The behind the scenes story goes something like this: John Rogers has spent the last decade and a half buying and selling large quantities of photos to the general public. By offering to digitize their archive for them (at blazing speed, we might add … the company can digitize 1.3 million negatives per month), he’s talked 11 of the biggest newspapers in the U.S. into selling him their entire archive of prints.
He now owns the archives of the Miami Herald, Detroit News, Boston Herald, St. Petersburg Times, Denver Post, Chicago Sun-Times and more.
Initially, he made his money by selling off batches of famous sports photos to trading card manufacturers, or auctioning off celebrity photos to interested collectors.
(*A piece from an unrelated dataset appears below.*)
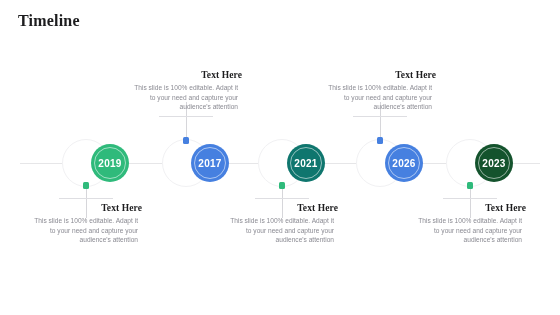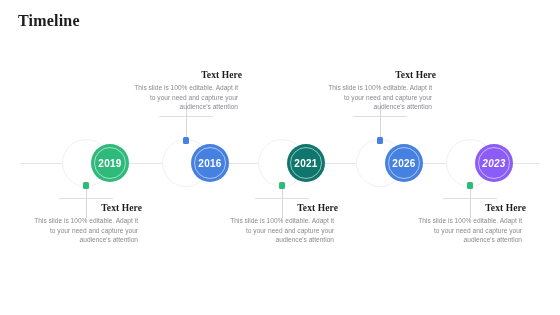"2016" span.year { text: 2016 -> 2017 }
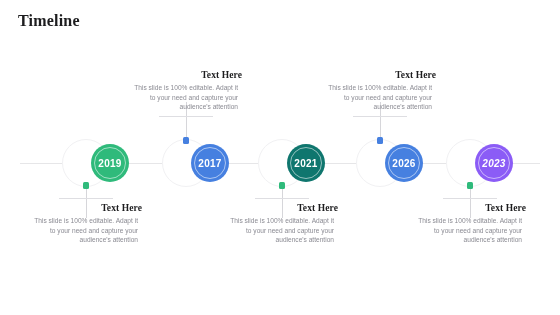"2023" div.disc { background: #8b5cf6 -> #14532d; font-style: italic -> none }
But now Rogers and his archive are attracting attention because they’ve begun selling significantly less famous photos, and they’re making a pretty penny doing it.
Right now, for example, you can purchase any one of 69 old staff photos that were once owned by the Miami Herald. Interested buyers can pick up a 1981 print of columnist Edwin Pope or a 1993 image of Amy Alexander for $28.88 and $32.88, respectively. Each individual photo may not be worth much, but in an interview with the Arkansas Times, the self-proclaimed “Walmart of Photography” claimed to be pulling in a whopping $120,000 per week on eBay alone.
The photo subjects’ reactions range from mild annoyance to apathy. The aforementioned Amy Alexander writes on her blog:
The fact that I do not have control over my former staff photos is problematic, since the company’s choice to put it out to bid took place without my knowledge or consent. The fact that a price is being attached to my image, too, is problematic, mostly for issues of ego rather than safety or privacy. Why are my images going for $32.88 — why not a cool $33 … or $40?
Of course there’s nothing the writers can do about it. Even if Alexander wanted to push her old mug shot’s worth up to, say, $40, she won’t be able to. All sales are done on a Buy It Now basis.